Former KAAY engineer Hollis Duncan recounts the history behind KTHS, the precursor to KAAY:

"From its earliest days, the future of KTHS was tied to both WFAA in Dallas and WBAP in Fort Worth. The outcome of this strange relationship unexpectedly worked to the benefit of KTHS, WFAA, and WBAP.

WBAP and KTHS were together from the very start. During the Summer of 1924, WBAP paved the way for KTHS by hosting The World's Longest Remote Broadcast from Hot Springs High School. WBAP later supplied KTHS General Manager Givens Campbell "Cam" Arnoux (AR-noo) and KTHS Chief Engineer Ed L. Olds. After its Grand Opening on New Years Eve 1924, KTHS shared time on 780 kHz with WBAP.

WFAA and WBAP came on the air within months of each other in 1922. WFAA found it sharing time on 1040 kHz with KRLD, owned by competitor Dallas Times-Herald.

WFAA was owned by George B. Dealey of the Dallas News and WBAP was owned by Amon Carter of the Fort Worth Star-Telegram. Both the Dallas News and WFAA were operated under the A.H. Belo Corporation, who still owns The Dallas Morning News.

As radio became a more established and important business, WBAP was finding it troublesome to share time with distant station KTHS. Over in Dallas, WFAA was finding it REALLY troublesome to share time with their hated competitor the Times-Herald.

Fort Worth and Dallas were distant Cities in the 1920s and the News and the Star-Telegram were not competitors. It is reported that Mr. Dealey and Mr. Carter held each other in high regard, so they decided to resolve the situation.

After negotiation, WFAA and WBAP came to an agreement with KTHS for WFAA to share time with WBAP on 800 kHz and for KTHS to move to 1040 and share time with KRLD. This change was approved by the Federal Radio Commission and became effective on May 1, 1929.

The shift to 800 kHz (later 820 kHz) was a good move for WFAA-WBAP, giving one or the other station access to the Dallas-Fort Worth market. It was also proved to be a good move for KTHS, allowing a power increase to 10,000 watts and paving the way for its move to 1090 kHz. KRLD found a full-time home on 1080 kHz and KTHS started sharing time with WBAL, a station that KAAY continues to protect at night.

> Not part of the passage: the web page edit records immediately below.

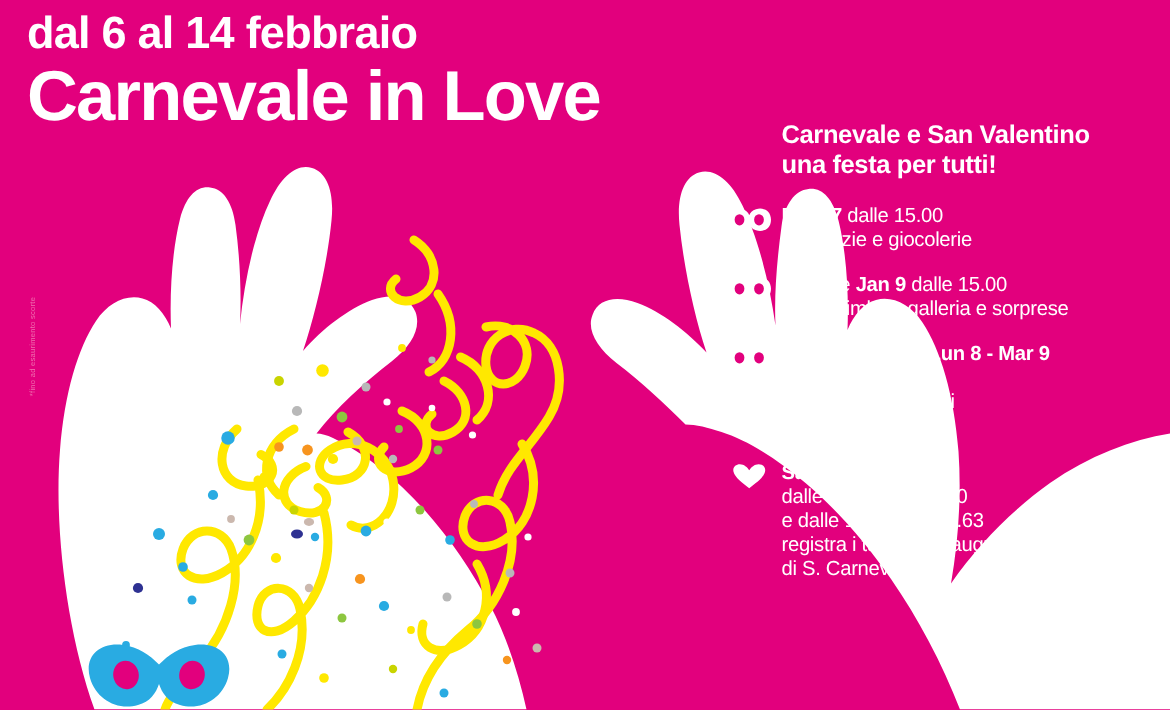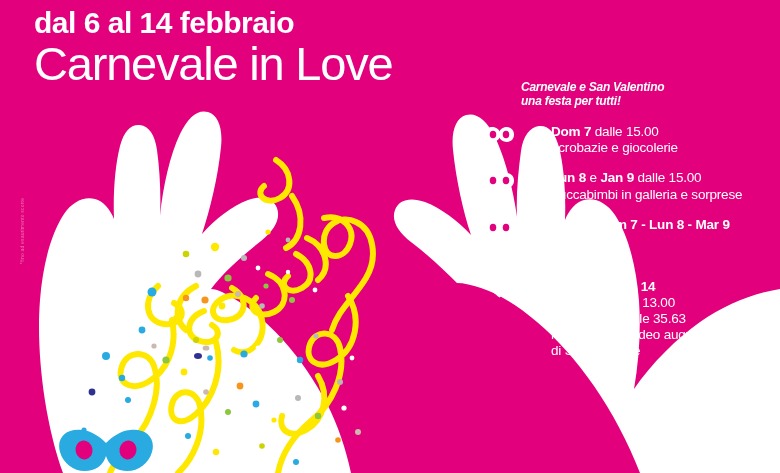--- a/index.html
+++ b/index.html
@@ -11,55 +11,55 @@
     position:relative;
   }
   #poster{
     position:absolute;left:0;top:0;width:780px;height:473px;
     background:#E2007D;overflow:hidden;
   }
   
   #art{position:absolute;left:0;top:0;width:780px;height:473px;}
 
   
-  .headline{position:absolute;left:18px;top:8px;width:470px;z-index:6;margin-left:16px;}
+  .headline{position:absolute;left:18px;top:8px;width:470px;z-index:6;}
   .hl-kicker{
     font-size:30px;font-weight:bold;color:#ffffff;
     line-height:1.0;letter-spacing:-0.5px;margin:0 0 2px 0;
     white-space:nowrap;
   }
   .hl-main{
-    font-size:47px;font-weight:normal;color:#ffffff;
+    font-size:47px;font-weight:bold;color:#ffffff;
     line-height:1.0;letter-spacing:-1.2px;margin:0;
     white-space:nowrap;
   }
 
   
   .vert-note{
     position:absolute;left:-33px;top:228px;width:110px;z-index:6;
     transform:rotate(-90deg);transform-origin:center center;
     font-size:5px;color:#F06FAF;letter-spacing:0.2px;
     white-space:nowrap;text-align:center;
   }
 
   
   .info{position:absolute;left:484px;top:80px;width:292px;z-index:6;color:#ffffff;}
   .info-head{
-    font-size:12px;font-weight:bold;line-height:1.18;
-    margin:0 0 16px 37px;letter-spacing:-0.25px;font-style:italic;
+    font-size:17px;font-weight:bold;line-height:1.18;
+    margin:0 0 16px 37px;letter-spacing:-0.25px;
   }
   .info-head div{white-space:nowrap;}
 
   .ev{position:relative;margin:0 0 14px 0;padding-left:37px;min-height:22px;}
   .ev:last-child{margin-bottom:0;}
   .ev-icon{
     position:absolute;left:0;top:2px;width:31px;height:17px;
   }
   .ev-lines{font-size:13.5px;line-height:1.19;letter-spacing:-0.2px;}
-  .ev-lines div{white-space:nowrap;margin-left:30px;}
+  .ev-lines div{white-space:nowrap;}
   .ev-lines b{font-weight:bold;}
   .ev-lines .reg{font-weight:normal;}
 </style>
 </head>
 <body>
 
 <div id="poster">
 
   <svg id="art" viewBox="0 0 780 473" preserveAspectRatio="none" xmlns="http://www.w3.org/2000/svg">
     <rect x="0" y="0" width="780" height="473" fill="#E2007D"></rect>
@@ -261,20 +261,21 @@
         <path d="M 2 17 C 2 5, 12 0, 22 3 C 27 4.5, 30 8, 31 11
                  C 32 8, 35 4.5, 40 3 C 50 0, 60 5, 60 17
                  C 60 29, 50 34, 40 31 C 35 29.5, 32 26, 31 23
                  C 30 26, 27 29.5, 22 31 C 12 34, 2 29, 2 17 Z" fill="#ffffff"></path>
         <ellipse cx="18" cy="17" rx="6.5" ry="7.5" fill="#E2007D"></ellipse>
         <ellipse cx="44" cy="17" rx="6.5" ry="7.5" fill="#E2007D"></ellipse>
       </svg>
       <div class="ev-lines">
         <div><b>Sab 6 - Dom 7 - Lun 8 - Mar 9</b></div>
         <div class="reg">dalle 15.00</div>
+        <div class="reg">golose degustazioni</div>
         <div class="reg">di Carnevale*</div>
       </div>
     </div>
 
     <div class="ev">
       <svg class="ev-icon" viewBox="0 0 62 34">
         <path d="M 31 33 C 22 26, 12 19, 10 11 C 8.5 5, 13 1, 18.5 1
                  C 24 1, 28.5 5, 31 9 C 33.5 5, 38 1, 43.5 1
                  C 49 1, 53.5 5, 52 11 C 50 19, 40 26, 31 33 Z" fill="#ffffff"></path>
       </svg>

Because WBAP could use 800 kHz for only half of the broadcast day, Mr. Carter bought KGKO-570 in Wichita Falls, Texas, and moved the station to Fort Worth as an alternate outlet for WBAP. Because it seemed silly to leave KGKO's facilities idle when WBAP was operating on 800, WFAA asked to use 570 and KGKO's call letters were formally changed to WFAA-WBAP-570. As an aside, a station in Benton, Arkansas, (now deleted) acquired the KGKO call letters and used them on 850 kHz for many years.

Both WFAA and WBAP were NBC Red Network Affiliates and KGKO as affiliated with the NBC Blue Network. This situation became slightly more complicated when the NBC Blue Network became the ABC Radio Network WFAA and WBAP changed Networks several times a day when they changed frequency from 800 to 570.

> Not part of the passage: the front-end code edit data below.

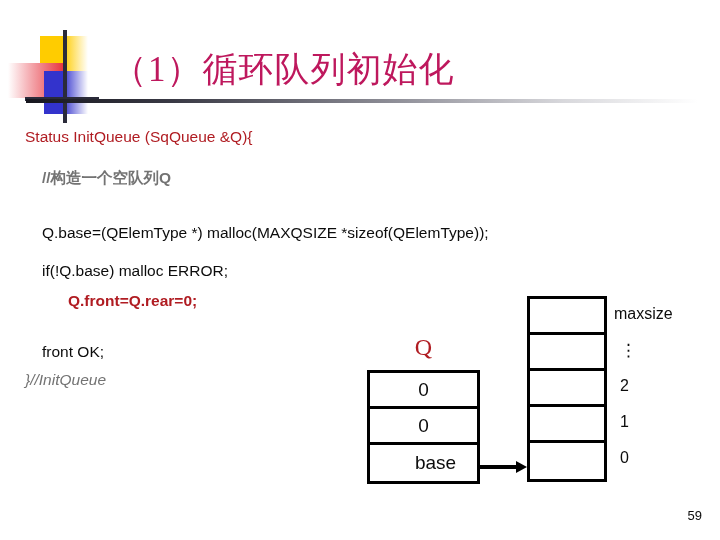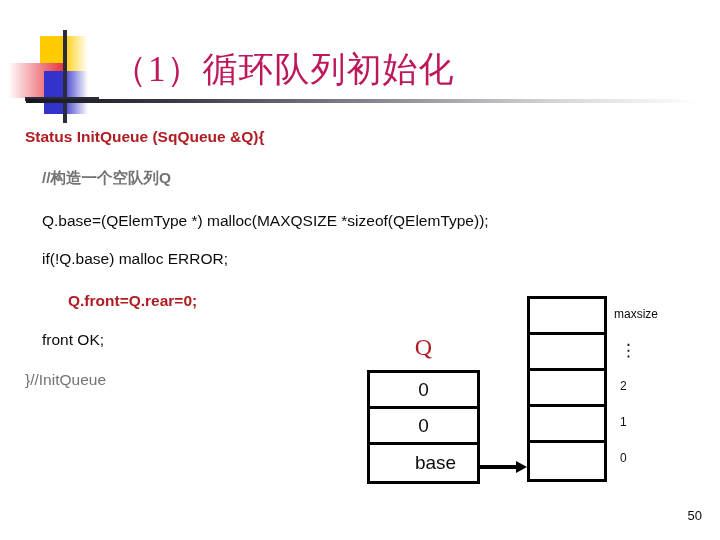--- a/index.html
+++ b/index.html
@@ -87,30 +87,30 @@
   }
 
   
   .code-line {
     position: absolute;
     font-family: "Liberation Sans", sans-serif;
     font-size: 15.5px;
     white-space: nowrap;
   }
   .c-red   { color: #B01C22; }
-  .c-black { color: #0c0c0c; }
+  .c-black { color: #0c0c0c; margin-top: 12px; }
   .c-navy  { color: #737373; }
 
-  #line-1 { left: 25px;  top: 128px; font-weight: bold; }
+  #line-1 { left: 25px;  top: 128px; font-weight: normal; }
   #line-2 { left: 42px;  top: 168px; font-weight: bold; }
   #line-3 { left: 42px;  top: 212px; }
   #line-4 { left: 42px;  top: 250px; }
   #line-5 { left: 42px;  top: 292px; font-weight: bold; margin-left: 26px; }
   #line-6 { left: 42px;  top: 331px; }
-  #line-7 { left: 25px;  top: 371px; }
+  #line-7 { left: 25px;  top: 371px; font-style: italic; }
 
   
   #diagram {
     position: absolute;
     left: 0;
     top: 0;
     width: 720px;
     height: 540px;
     pointer-events: none;
   }
@@ -170,21 +170,21 @@
     position: absolute;
     left: 614px;
     top: 296px;
     width: 100px;
   }
   #arr-labels .lbl {
     height: 36px;
     display: flex;
     align-items: center;
     font-family: "Liberation Sans", sans-serif;
-    font-size: 12px;
+    font-size: 16px;
     color: #0c0c0c;
   }
   #arr-labels .lbl.dots {
     font-size: 17px;
     letter-spacing: 0;
     padding-left: 6px;
   }
   #arr-labels .lbl.num { padding-left: 6px; }
 
   
@@ -272,13 +272,13 @@
   <div id="arr-labels">
     <div class="lbl">maxsize</div>
     <div class="lbl dots">⋮</div>
     <div class="lbl num">2</div>
     <div class="lbl num">1</div>
     <div class="lbl num">0</div>
   </div>
 
 </div>
 
-<div id="page-number">50</div>
+<div id="page-number">59</div>
 
 </body></html>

The WFAA-WBAP time share continued until May 1, 1970, when WBAP bought 820 kHz and gave WFAA sole possession of 570 kHz. WBAP became a National powerhouse while WFAA drifted along until leaving radio in 1983.

I doubt that KTHS had a great deal of choice. In the late 1920s, the new Federal Radio Commission was busily reallocating the broadcast band and little stations like KTHS were assigned to poor positions on the Broadcast Band or regulated out of existence. That is what reportedly happened to KFMQ-Fayetteville, one of the earliest radio stations in Arkansas. THe FRC assigned KFMQ to a frequency that was shared with a Fort Smith station and KFMQ either sold or just gave up.

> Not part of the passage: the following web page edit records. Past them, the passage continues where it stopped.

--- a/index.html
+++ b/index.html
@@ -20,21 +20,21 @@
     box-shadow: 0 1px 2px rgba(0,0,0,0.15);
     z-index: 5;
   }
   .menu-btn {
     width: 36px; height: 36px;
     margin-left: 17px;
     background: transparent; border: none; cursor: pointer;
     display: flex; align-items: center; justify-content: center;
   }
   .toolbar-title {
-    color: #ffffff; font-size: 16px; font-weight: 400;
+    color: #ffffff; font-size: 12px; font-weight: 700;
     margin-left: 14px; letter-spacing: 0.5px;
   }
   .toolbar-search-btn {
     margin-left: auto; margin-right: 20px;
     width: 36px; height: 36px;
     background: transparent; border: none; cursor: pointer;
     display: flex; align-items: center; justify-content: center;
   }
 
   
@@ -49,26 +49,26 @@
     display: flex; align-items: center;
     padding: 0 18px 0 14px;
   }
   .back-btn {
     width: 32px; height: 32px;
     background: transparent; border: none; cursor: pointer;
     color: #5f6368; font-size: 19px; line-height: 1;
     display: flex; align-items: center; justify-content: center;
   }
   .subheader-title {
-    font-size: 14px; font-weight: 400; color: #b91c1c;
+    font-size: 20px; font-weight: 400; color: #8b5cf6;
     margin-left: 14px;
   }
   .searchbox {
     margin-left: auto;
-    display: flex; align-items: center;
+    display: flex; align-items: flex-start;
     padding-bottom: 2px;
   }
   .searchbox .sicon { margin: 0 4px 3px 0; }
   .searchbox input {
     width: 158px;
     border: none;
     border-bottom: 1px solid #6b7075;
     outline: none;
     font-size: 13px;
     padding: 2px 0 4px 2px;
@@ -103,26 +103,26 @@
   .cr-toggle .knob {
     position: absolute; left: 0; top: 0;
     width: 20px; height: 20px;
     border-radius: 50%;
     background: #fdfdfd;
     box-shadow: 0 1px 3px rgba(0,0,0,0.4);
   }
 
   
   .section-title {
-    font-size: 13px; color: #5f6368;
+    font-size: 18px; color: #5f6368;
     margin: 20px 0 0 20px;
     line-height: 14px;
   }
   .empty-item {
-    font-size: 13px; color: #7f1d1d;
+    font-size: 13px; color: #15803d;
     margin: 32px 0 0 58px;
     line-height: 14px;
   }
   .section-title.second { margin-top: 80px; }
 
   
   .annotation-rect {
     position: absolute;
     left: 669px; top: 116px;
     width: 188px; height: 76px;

Although both the Dallas News and the Fort Worth Star-Telegram had plenty of political influence, it appears that KTHS had powerful Arkansas Senator Joe T. Robinson on its side. The FRC file of the Joe T. Robinson Papers in Fayetteville probably makes for very interesting reading.

It has been said that the future is often determined by the past, and the dance of WFAA, WBAP, and KTHS might be a good example."

Thank you, Hollis!  Sometimes, the pointless frequency-shuffling done by the Federal Radio Commission (precursor to the Federal Communications Commission) probably made more sense to them than the radio stations....

Good read, Hollis!  We're looking forward to more interesting history of KTHS and KAAY!

Bud S. (

Thursday, August 22, 2013

VIDEO: A Visit To The Transmitter Site

Again, I apologize for not getting this on Jerry Sims and I left the McDonalds' home, we had to drive back past the KAAY transmitter site.  Jerry agreed to let me video the grounds, especially since the gate was still open and the tech was still trying to get a transmitter up and running (the newer 50 kw was down and the tech was trying, unsuccessfully, to get a back-up 5 kw running).  So, I popped in another set of batteries and jumped to the task:

You can see the decrepit state of the building even then...back in the Summer and Fall 2011 postings, there may be one or two photos where one can make out a small tree growing on top of the transmitter building.

Thanks to the late Great Jerry Sims for driving me around that day and to another Great, David B. Treadway (and son) for also spending a lot of time with me that day, both at the transmitter site and back in town at KHTV.

Bud S. (

Wednesday, August 21, 2013

44 Years Ago This Past Weekend....

....Richie Havens opened Woodstock in 1969.  Richie passed away, at the age of 72 years young, from a heart attack in April.  His ashes were spread over the grounds of the historical concert, which featured many, many entertainers.  Some pictures of the "ceremony" can be seen here:

You know what they say: If you remember Woodstock, you really weren't there....

Bud S. (

Monday, August 19, 2013

VIDEO: A Visit With Felix McDonald, April 2011

I must apologize for not getting this on sooner..."life" has its way of getting priorities reshuffled.  Nonetheless, when I was in Little Rock in April of 2011 (see the series in the Summer and Fall 2011 postings), Jerry Sims, David B. Treadway and I visited Felix and his wife, just yards from the transmitter.  David B. had to get his son back to town and left before I thought to take this video.  It is a very short video, because I wasn't watching my battery level...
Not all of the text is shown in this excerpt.